Return every record below exactly; leave out the images.

============

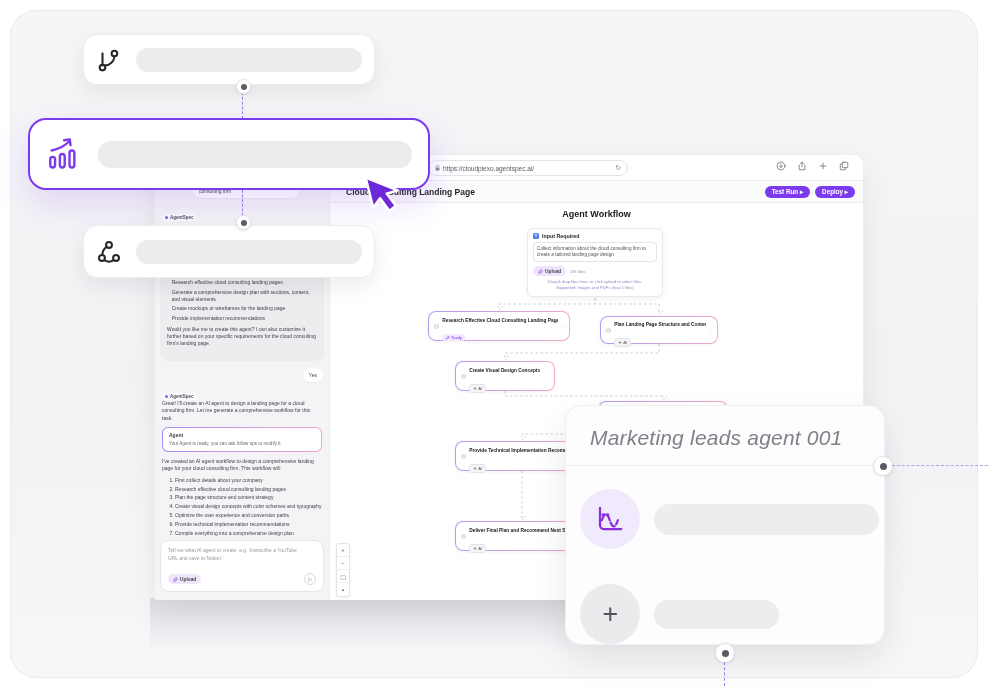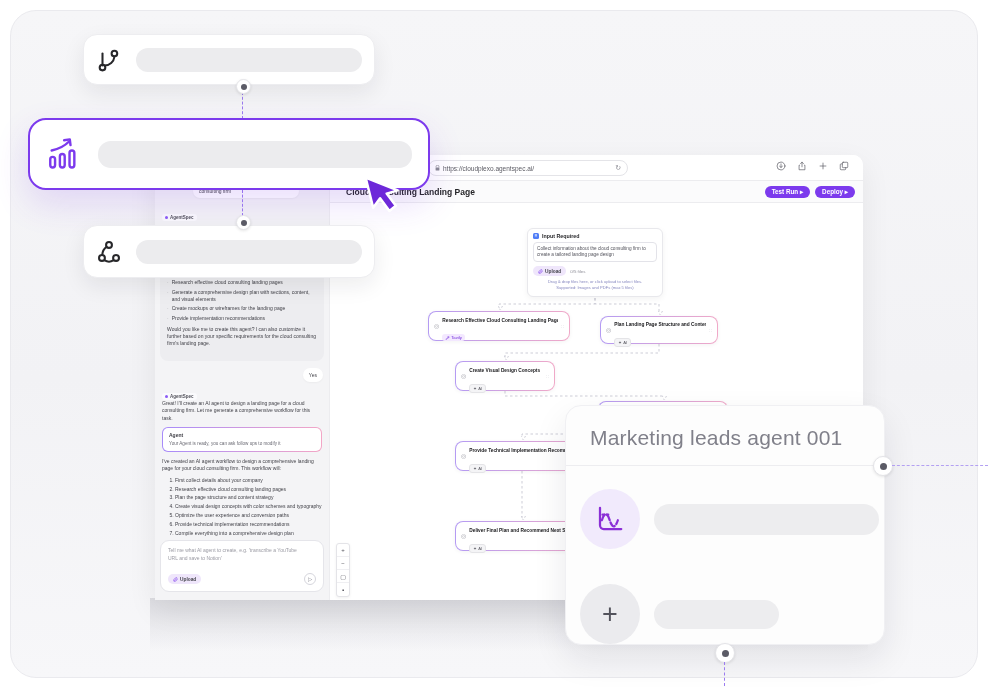"Agent Workflow" div.wf-title { html: none -> <div>Agent Workflow</div> }
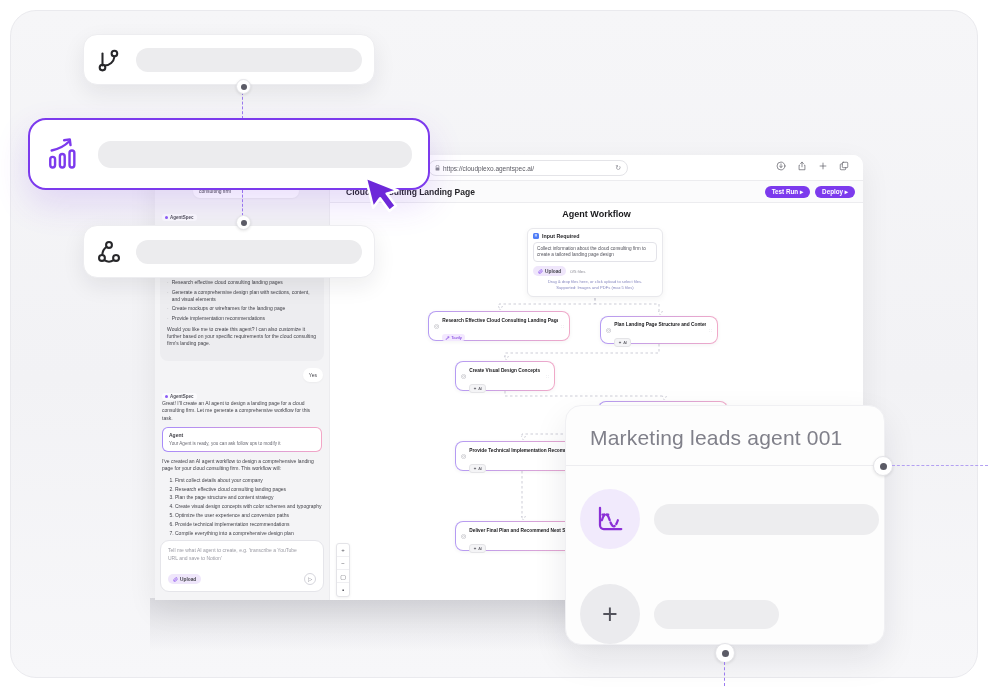"Marketing leads agent 001" .mcard { font-style: none -> italic }
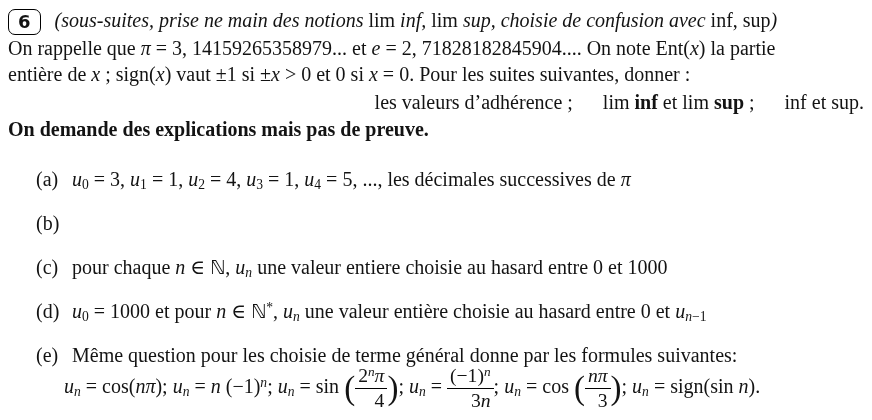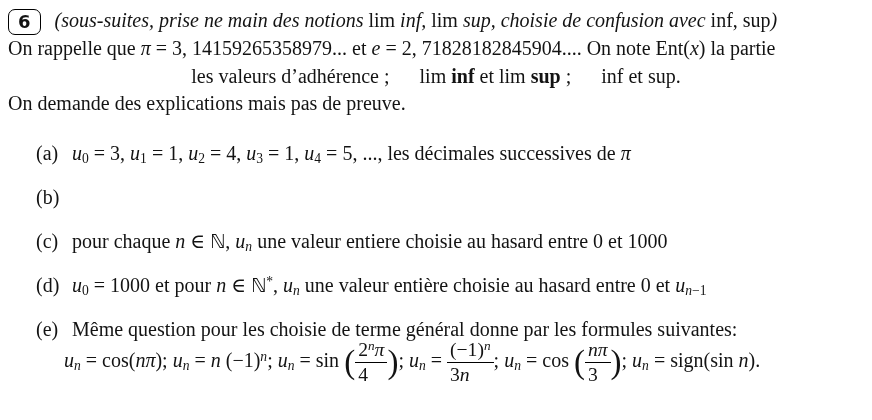"entière de x ; sign(x)" div.intro-line { html: none -> <div>entière de <i>x</i> ; sign(<i>x</i>) vaut ±1 si ±<i>x</i> &gt; 0 et 0 si <i>x</i> = 0. Pour les suites suivantes, donner :</div> }
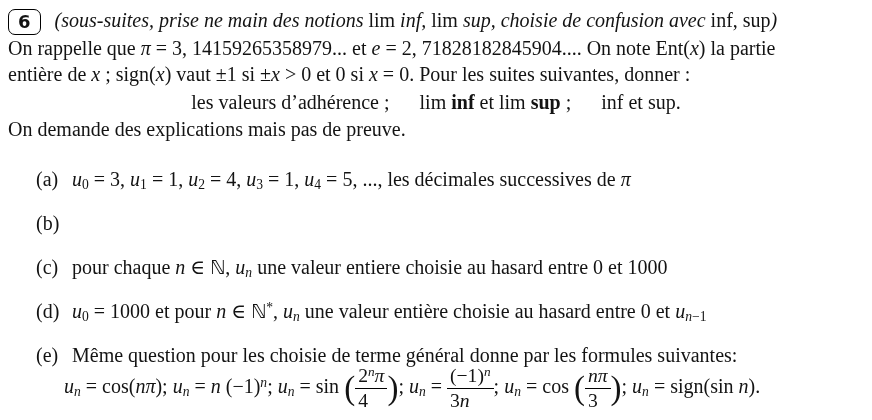"les valeurs d’adhérence ; lim" .center-line { text-align: center -> right }
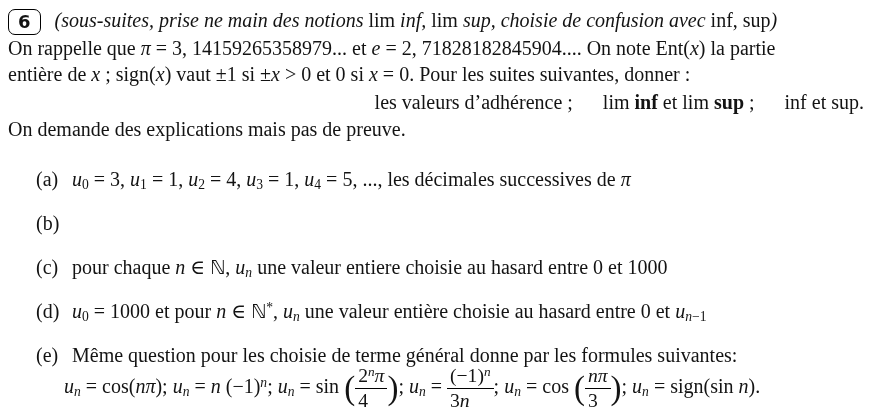"On demande des explications mais" .note-line { font-weight: none -> bold }
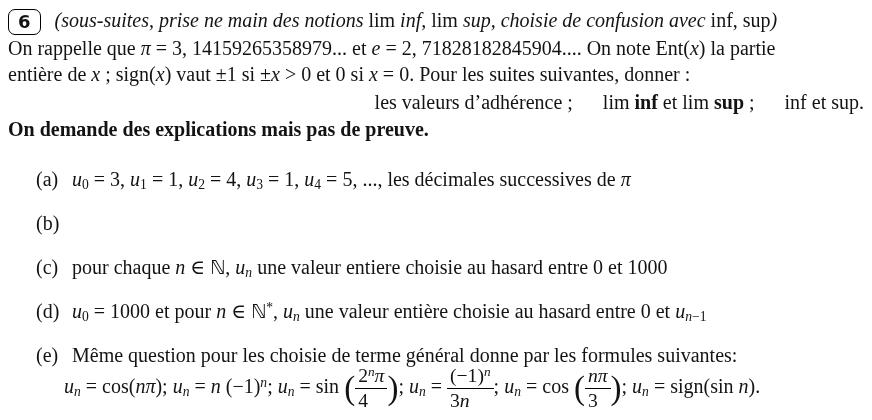"2nπ" .frac { text-align: left -> right }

============

> **Output for this task**
"Agent Workflow" div.wf-title { html: none -> <div>Agent Workflow</div> }
"Marketing leads agent 001" .mcard { font-style: none -> italic }
"entière de x ; sign(x)" div.intro-line { html: none -> <div>entière de <i>x</i> ; sign(<i>x</i>) vaut ±1 si ±<i>x</i> &gt; 0 et 0 si <i>x</i> = 0. Pour les suites suivantes, donner :</div> }
"les valeurs d’adhérence ; lim" .center-line { text-align: center -> right }
"On demande des explications mais" .note-line { font-weight: none -> bold }
"2nπ" .frac { text-align: left -> right }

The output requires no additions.